ViSpec: Accelerating Vision-Language Models with Vision-Aware Speculative Decoding

Jialiang Kang, Han Shu, Wenshuo Li, Yingjie Zhai, Xinghao Chen

Overview

Speculative decoding is a widely adopted technique for accelerating inference in large language models (LLMs), yet its application to vision-language models (VLMs) remains underexplored, with existing methods achieving only modest speedups ($<1.5\times$). This gap is increasingly significant as multimodal capabilities become central to large-scale models. We hypothesize that large VLMs can effectively filter redundant image information layer by layer without compromising textual comprehension, whereas smaller draft models struggle to do so. To address this, we introduce Vision-Aware Speculative Decoding (ViSpec), a novel framework tailored for VLMs. ViSpec employs a lightweight vision adaptor module to compress image tokens into a compact representation, which is seamlessly integrated into the draft model's attention mechanism while preserving original image positional information. Additionally, we extract a global feature vector for each input image and augment all subsequent text tokens with this feature to enhance multimodal coherence. To overcome the scarcity of multimodal datasets with long assistant responses, we curate a specialized training dataset by repurposing existing datasets and generating extended outputs using the target VLM with modified prompts. Our training strategy mitigates the risk of the draft model exploiting direct access to the target model's hidden states, which could otherwise lead to shortcut learning when training solely on target model outputs.
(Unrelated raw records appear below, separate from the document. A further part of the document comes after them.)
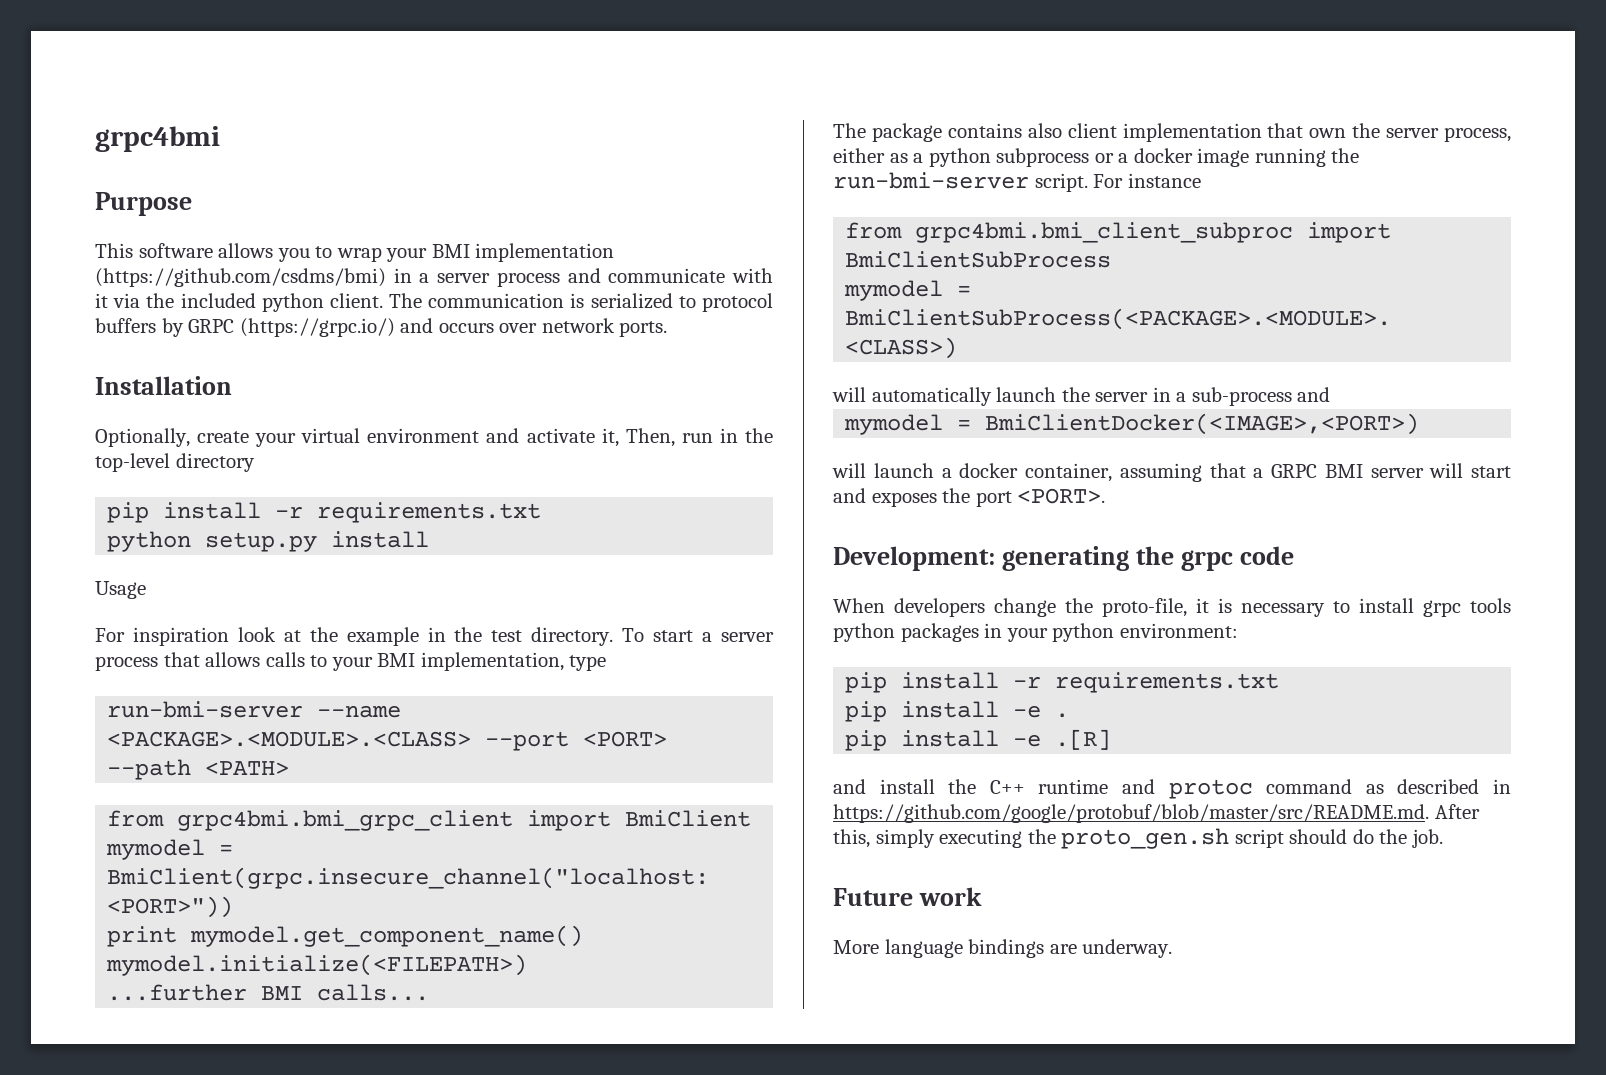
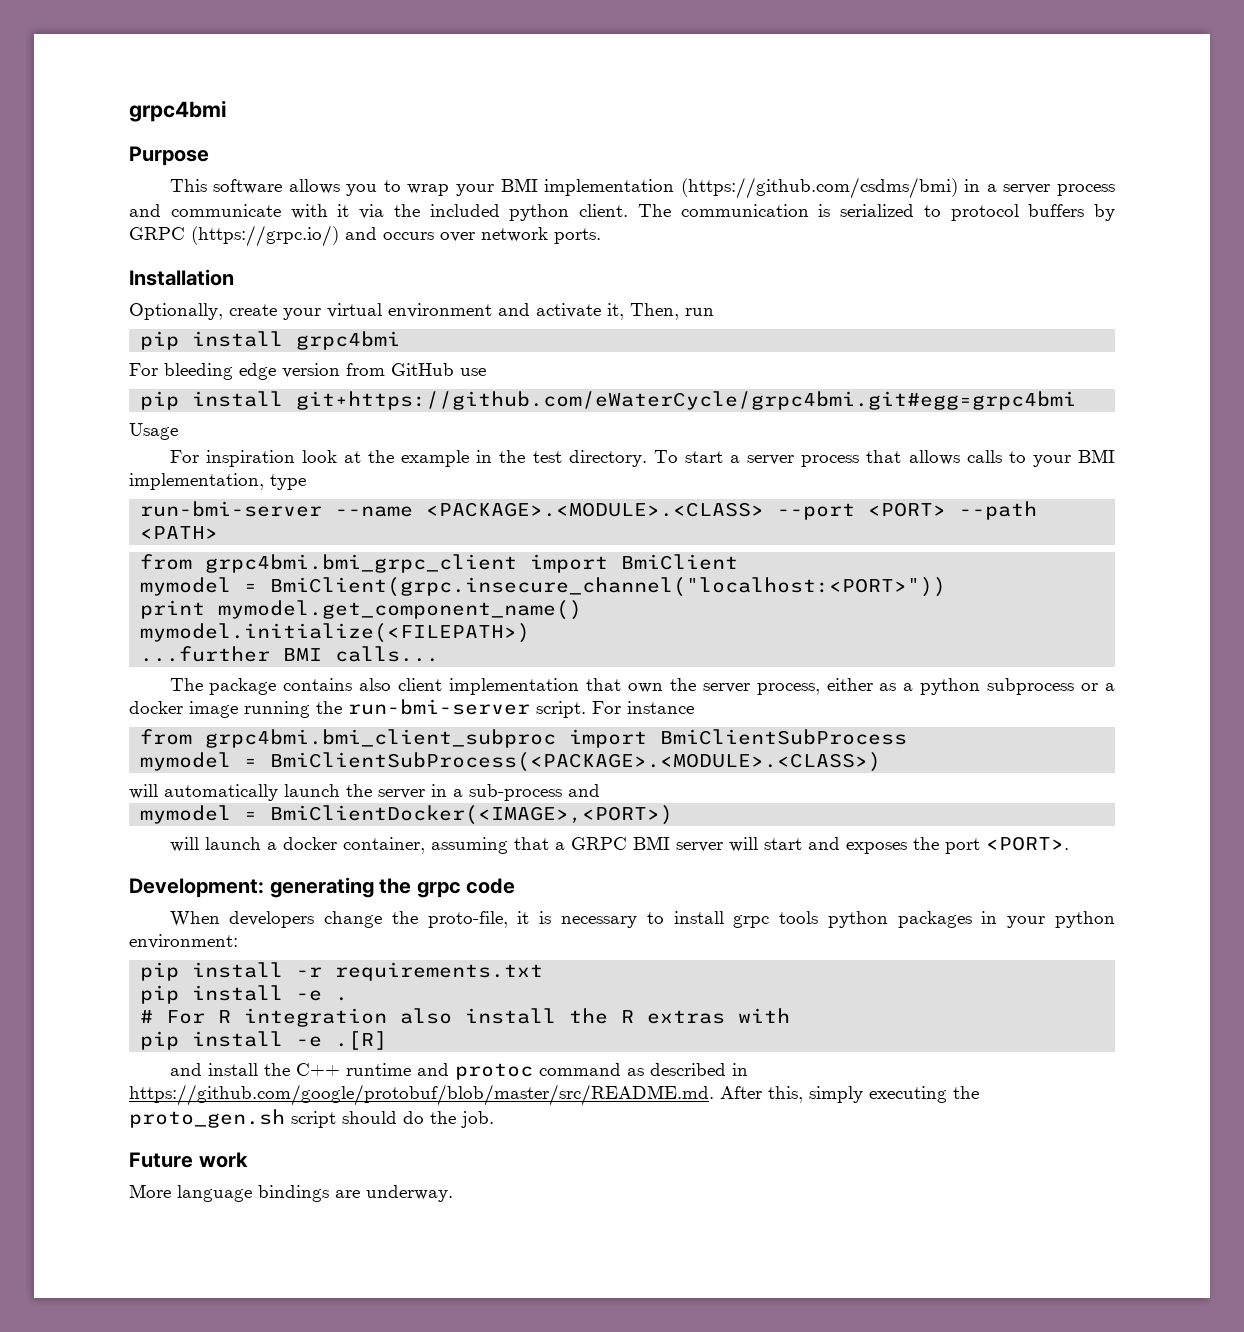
- Optionally, create your virtual environment and activate it, Then, run in the top-level directory
- pip install -r requirements.txt
- python setup.py install
+ Optionally, create your virtual environment and activate it, Then, run
+ pip install grpc4bmi
+ For bleeding edge version from GitHub use
+ pip install git+https://github.com/eWaterCycle/grpc4bmi.git#egg=grpc4bmi
+ # For R integration also install the R extras with

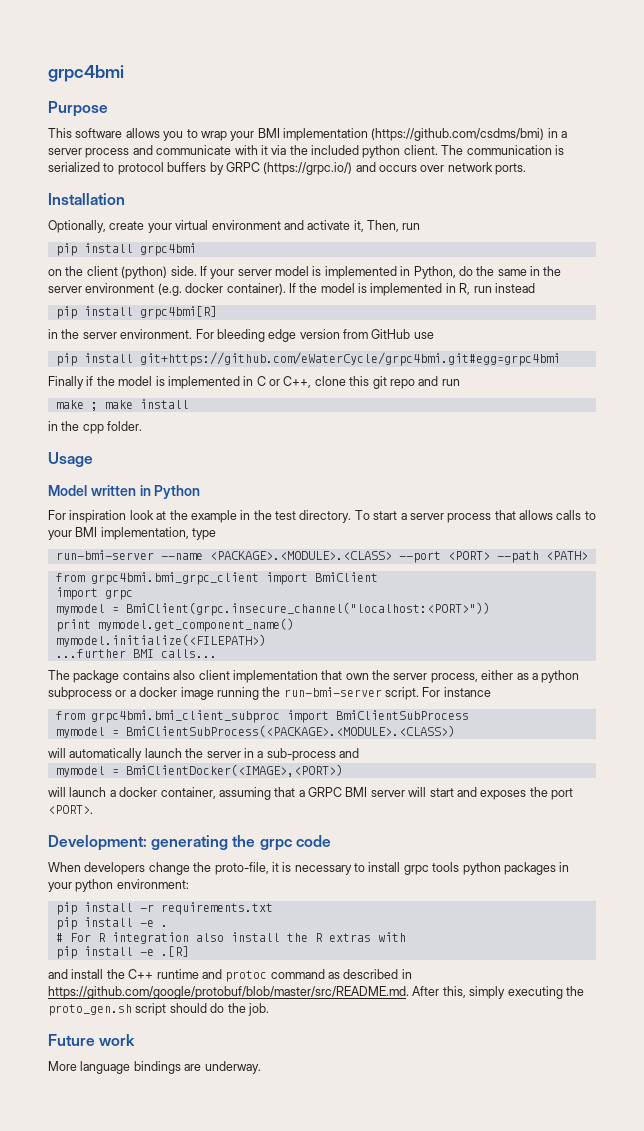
+ on the client (python) side. If your server model is implemented in Python, do the same in the server environment (e.g. docker container). If the model is implemented in R, run instead
+ pip install grpc4bmi[R]
+ in the server environment.
+ Finally if the model is implemented in C or C++, clone this git repo and run
+ make ; make install
+ in the cpp folder.
  Usage
+ Model written in Python
+ import grpc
Extensive experiments validate ViSpec, achieving, to our knowledge, the first substantial speedup in VLM speculative decoding.

Requirements

The code requires python>=3.10 and transformers==4.51.3. You can install the dependencies using pip:

pip install -r requirements.txt

Weights

Base Model	ViSpec on Hugging Face
llava-hf/llava-v1.6-vicuna-7b-hf	JLKang/ViSpec-llava-v1.6-vicuna-7b-hf
llava-hf/llava-v1.6-vicuna-13b-hf	JLKang/ViSpec-llava-v1.6-vicuna-13b-hf
Qwen/Qwen2.5-VL-3B-Instruct	JLKang/ViSpec-Qwen2.5-VL-3B-Instruct
Qwen/Qwen2.5-VL-7B-Instruct	JLKang/ViSpec-Qwen2.5-VL-7B-Instruct
llava-hf/llava-1.5-7b-hf	JLKang/ViSpec-llava-1.5-7b-hf

Usage

The workflow consists of three main stages: training data generation, model training, and evaluation.

We provide several pre-trained model checkpoints on Hugging Face (see the Weights section above). If you wish to use these, you can download them and skip the data generation and training sections, proceeding directly to Stage 3: Evaluation.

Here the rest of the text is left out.